▶ TASK
Each line below is to be copied exactly; images do not go into the copy.

Web page revision data
▬▬▬▬▬▬▬▬▬▬

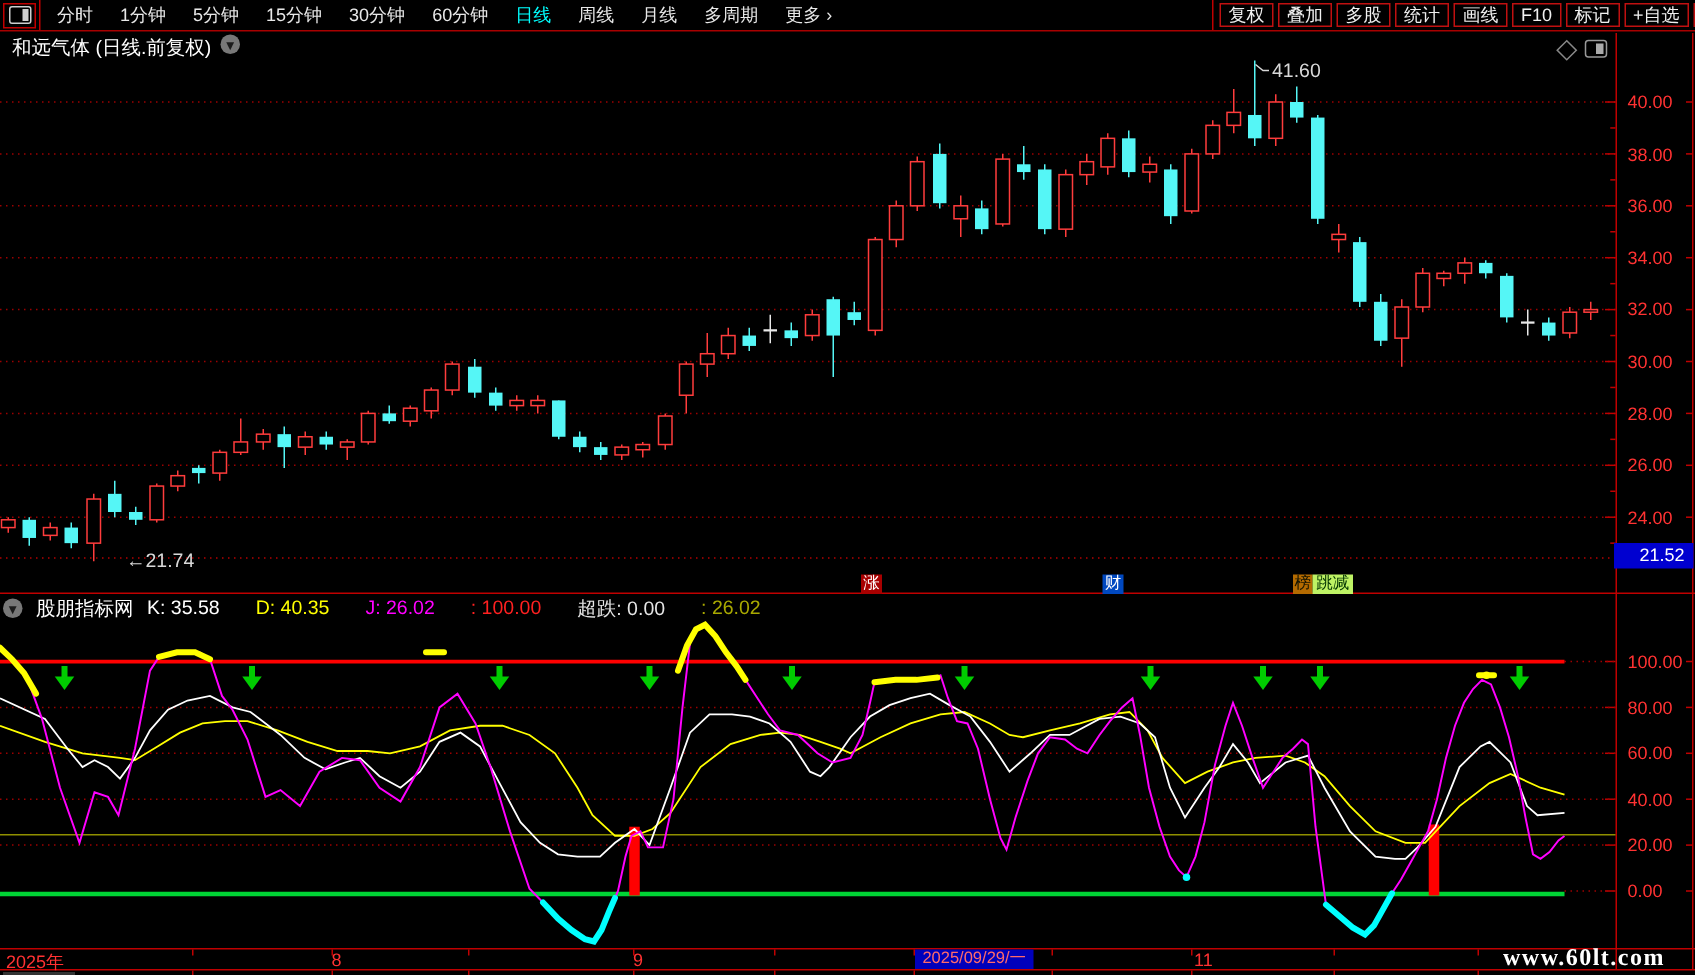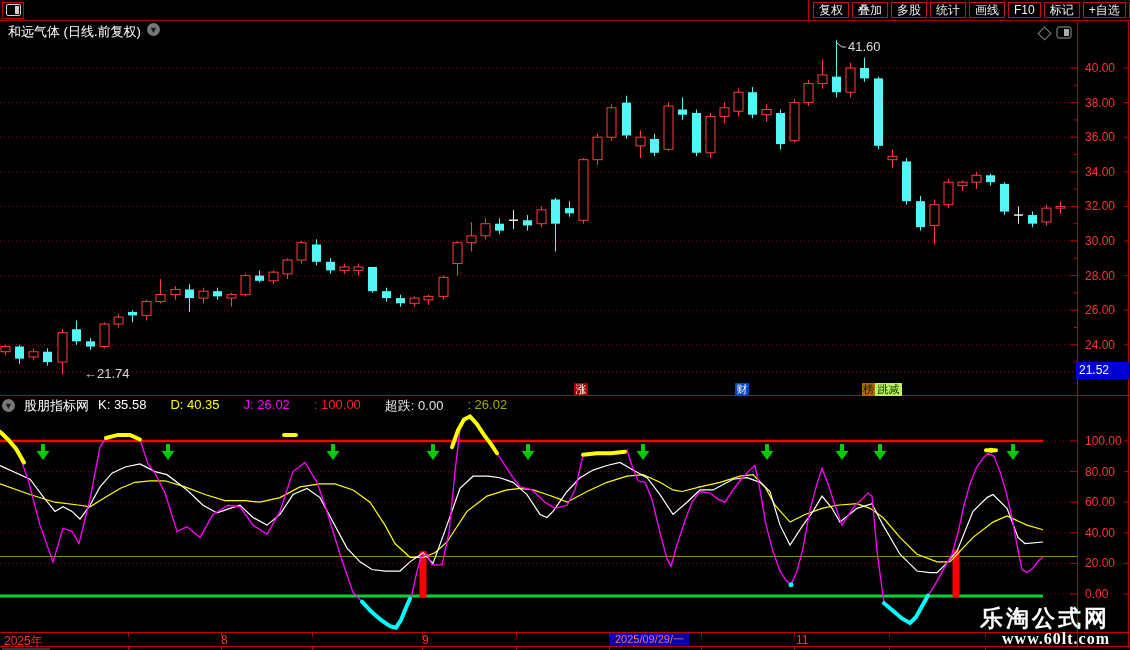--- a/index.html
+++ b/index.html
@@ -52,6 +52,19 @@
     <div class="tb-iconbox">
       <span class="tb-icon"></span>
     </div>
+    <div class="tb-left" id="tb-left">
+        <span class="tb-item">分时</span>
+        <span class="tb-item">1分钟</span>
+        <span class="tb-item">5分钟</span>
+        <span class="tb-item">15分钟</span>
+        <span class="tb-item">30分钟</span>
+        <span class="tb-item">60分钟</span>
+        <span class="tb-item active">日线</span>
+        <span class="tb-item">周线</span>
+        <span class="tb-item">月线</span>
+        <span class="tb-item">多周期</span>
+        <span class="tb-item">更多 ›</span>
+      </div>
     <div class="tb-right" id="tb-right">
         <span class="tb-btn">复权</span>
         <span class="tb-btn">叠加</span>

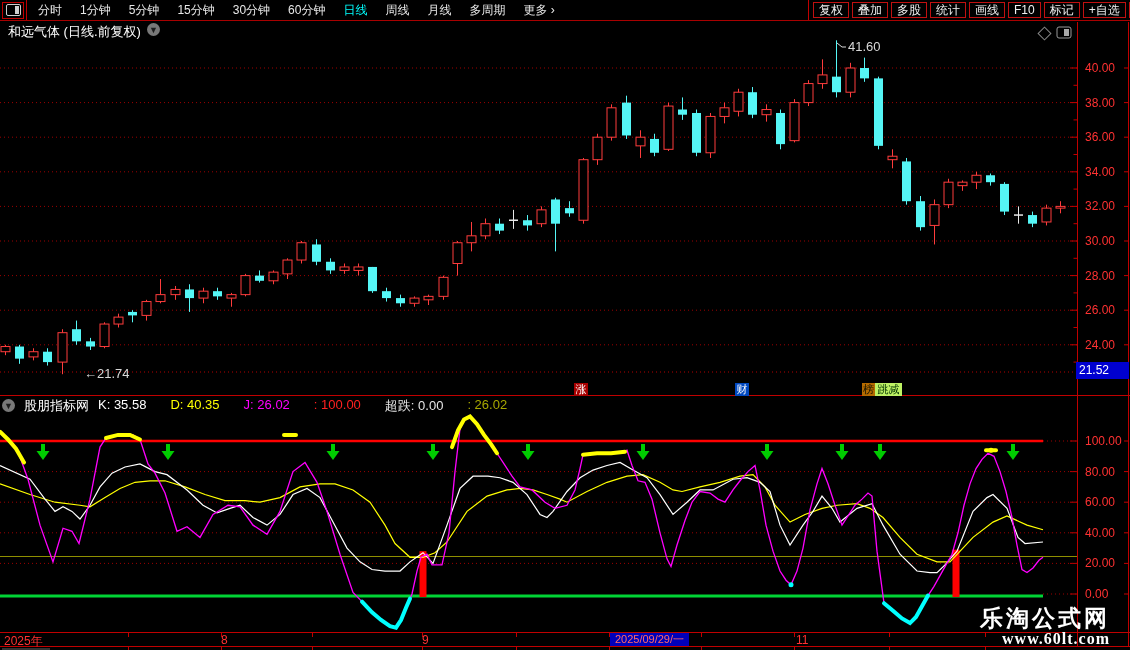--- a/index.html
+++ b/index.html
@@ -30,7 +30,7 @@
   .axis-label{position:absolute;color:#ff3232;font-size:12px;z-index:3;white-space:nowrap;}
   .xaxis-label{position:absolute;top:633px;color:#ff3232;font-size:12px;z-index:3;white-space:nowrap;}
   .price-box{position:absolute;left:1076px;top:362px;width:53px;height:17px;background:#0000d0;
-             color:#fff;font-size:12px;line-height:17px;padding-left:3px;z-index:6;box-sizing:border-box;}
+             color:#fff;font-size:12px;line-height:17px;padding-left:17px;z-index:6;box-sizing:border-box;}
   .date-box{position:absolute;top:633px;height:13px;background:#0000bb;color:#ff6a6a;font-size:11px;
             line-height:13px;text-align:center;z-index:6;}
   .event-label{position:absolute;top:383px;height:13px;font-size:11px;line-height:13px;

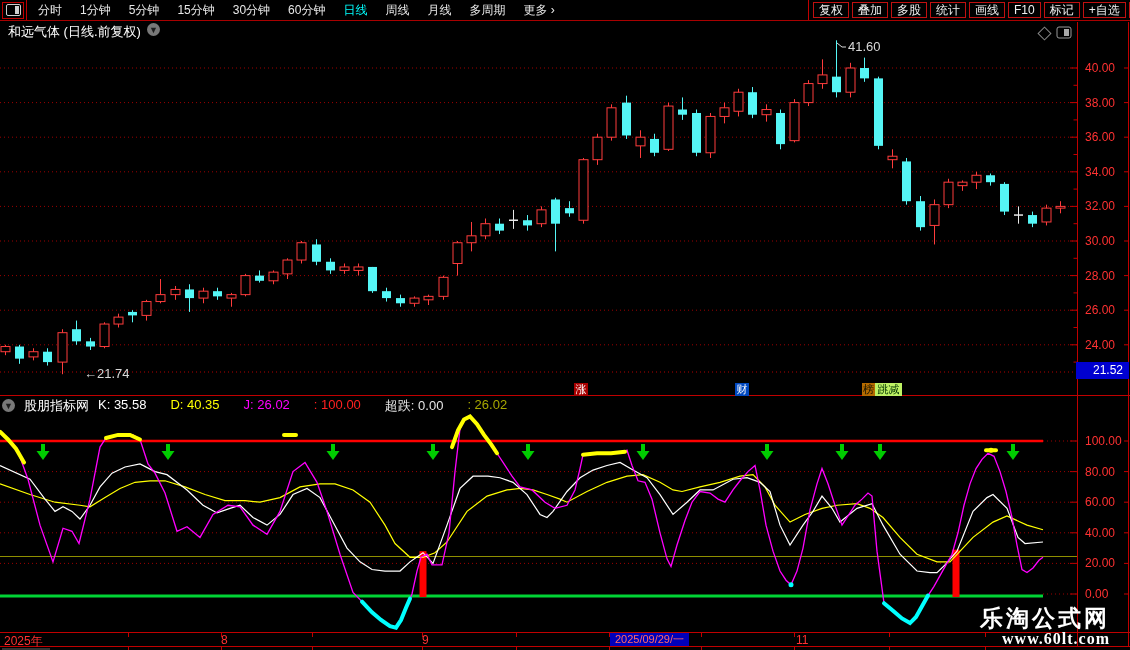--- a/index.html
+++ b/index.html
@@ -434,7 +434,6 @@
   </div>
 
   <div class="watermark">
-    <div class="wm1">乐淘公式网</div>
     <div class="wm2">www.60lt.com</div>
   </div>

▬▬▬▬▬▬▬▬▬▬

▶ TASK RESPONSE
--- a/index.html
+++ b/index.html
@@ -52,6 +52,19 @@
     <div class="tb-iconbox">
       <span class="tb-icon"></span>
     </div>
+    <div class="tb-left" id="tb-left">
+        <span class="tb-item">分时</span>
+        <span class="tb-item">1分钟</span>
+        <span class="tb-item">5分钟</span>
+        <span class="tb-item">15分钟</span>
+        <span class="tb-item">30分钟</span>
+        <span class="tb-item">60分钟</span>
+        <span class="tb-item active">日线</span>
+        <span class="tb-item">周线</span>
+        <span class="tb-item">月线</span>
+        <span class="tb-item">多周期</span>
+        <span class="tb-item">更多 ›</span>
+      </div>
     <div class="tb-right" id="tb-right">
         <span class="tb-btn">复权</span>
         <span class="tb-btn">叠加</span>

--- a/index.html
+++ b/index.html
@@ -30,7 +30,7 @@
   .axis-label{position:absolute;color:#ff3232;font-size:12px;z-index:3;white-space:nowrap;}
   .xaxis-label{position:absolute;top:633px;color:#ff3232;font-size:12px;z-index:3;white-space:nowrap;}
   .price-box{position:absolute;left:1076px;top:362px;width:53px;height:17px;background:#0000d0;
-             color:#fff;font-size:12px;line-height:17px;padding-left:3px;z-index:6;box-sizing:border-box;}
+             color:#fff;font-size:12px;line-height:17px;padding-left:17px;z-index:6;box-sizing:border-box;}
   .date-box{position:absolute;top:633px;height:13px;background:#0000bb;color:#ff6a6a;font-size:11px;
             line-height:13px;text-align:center;z-index:6;}
   .event-label{position:absolute;top:383px;height:13px;font-size:11px;line-height:13px;

--- a/index.html
+++ b/index.html
@@ -434,7 +434,6 @@
   </div>
 
   <div class="watermark">
-    <div class="wm1">乐淘公式网</div>
     <div class="wm2">www.60lt.com</div>
   </div>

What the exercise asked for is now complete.